**Activity**
Note how many lines in the entries contain the string "label", then give that number and nothing else.

Segment Start: Information supplied

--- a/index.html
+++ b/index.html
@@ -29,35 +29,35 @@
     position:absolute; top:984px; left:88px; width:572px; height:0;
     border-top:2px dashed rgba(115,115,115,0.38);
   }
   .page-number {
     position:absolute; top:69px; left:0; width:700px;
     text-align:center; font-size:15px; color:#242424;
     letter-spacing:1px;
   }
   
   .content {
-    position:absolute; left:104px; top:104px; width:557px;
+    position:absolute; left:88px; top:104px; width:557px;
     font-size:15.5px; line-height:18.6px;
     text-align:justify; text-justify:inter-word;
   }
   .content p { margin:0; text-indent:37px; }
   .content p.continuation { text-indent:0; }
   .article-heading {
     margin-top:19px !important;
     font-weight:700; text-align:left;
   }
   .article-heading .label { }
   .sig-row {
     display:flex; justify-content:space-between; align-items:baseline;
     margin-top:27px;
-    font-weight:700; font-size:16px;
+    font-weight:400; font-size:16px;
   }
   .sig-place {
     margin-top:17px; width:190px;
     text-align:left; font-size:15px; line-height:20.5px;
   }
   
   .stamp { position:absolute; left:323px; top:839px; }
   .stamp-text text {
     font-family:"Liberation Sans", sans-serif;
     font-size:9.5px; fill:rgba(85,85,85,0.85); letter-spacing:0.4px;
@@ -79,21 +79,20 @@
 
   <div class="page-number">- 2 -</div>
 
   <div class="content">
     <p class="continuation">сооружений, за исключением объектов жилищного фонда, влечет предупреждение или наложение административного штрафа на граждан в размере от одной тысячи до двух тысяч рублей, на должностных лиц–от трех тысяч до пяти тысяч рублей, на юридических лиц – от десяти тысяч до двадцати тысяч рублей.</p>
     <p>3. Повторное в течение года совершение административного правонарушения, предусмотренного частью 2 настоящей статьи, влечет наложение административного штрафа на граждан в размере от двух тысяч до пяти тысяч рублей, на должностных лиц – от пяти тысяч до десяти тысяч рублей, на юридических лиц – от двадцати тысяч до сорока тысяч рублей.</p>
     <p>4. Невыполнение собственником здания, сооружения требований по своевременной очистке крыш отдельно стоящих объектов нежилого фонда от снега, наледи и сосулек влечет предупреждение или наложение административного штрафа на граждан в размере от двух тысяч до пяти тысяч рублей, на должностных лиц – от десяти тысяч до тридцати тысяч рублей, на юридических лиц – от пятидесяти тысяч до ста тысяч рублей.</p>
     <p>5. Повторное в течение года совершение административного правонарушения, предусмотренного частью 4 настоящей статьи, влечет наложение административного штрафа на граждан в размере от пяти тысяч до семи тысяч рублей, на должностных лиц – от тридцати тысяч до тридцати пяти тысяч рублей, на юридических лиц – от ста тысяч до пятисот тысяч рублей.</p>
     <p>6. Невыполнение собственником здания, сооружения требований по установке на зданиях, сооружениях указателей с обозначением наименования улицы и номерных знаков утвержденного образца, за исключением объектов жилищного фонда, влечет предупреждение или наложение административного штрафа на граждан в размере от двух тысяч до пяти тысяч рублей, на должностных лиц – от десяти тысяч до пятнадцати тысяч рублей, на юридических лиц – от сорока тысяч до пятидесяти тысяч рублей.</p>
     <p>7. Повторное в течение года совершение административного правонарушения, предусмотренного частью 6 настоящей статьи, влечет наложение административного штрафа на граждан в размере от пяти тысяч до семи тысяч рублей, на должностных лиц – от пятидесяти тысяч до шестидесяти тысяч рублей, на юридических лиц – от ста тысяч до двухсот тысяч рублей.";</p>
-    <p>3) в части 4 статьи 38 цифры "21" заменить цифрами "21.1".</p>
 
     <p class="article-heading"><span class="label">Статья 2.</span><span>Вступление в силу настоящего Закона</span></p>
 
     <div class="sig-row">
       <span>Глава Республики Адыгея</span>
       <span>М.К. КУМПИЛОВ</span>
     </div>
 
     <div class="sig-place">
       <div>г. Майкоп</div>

Segment End: Information supplied

**Result of this exercise**
2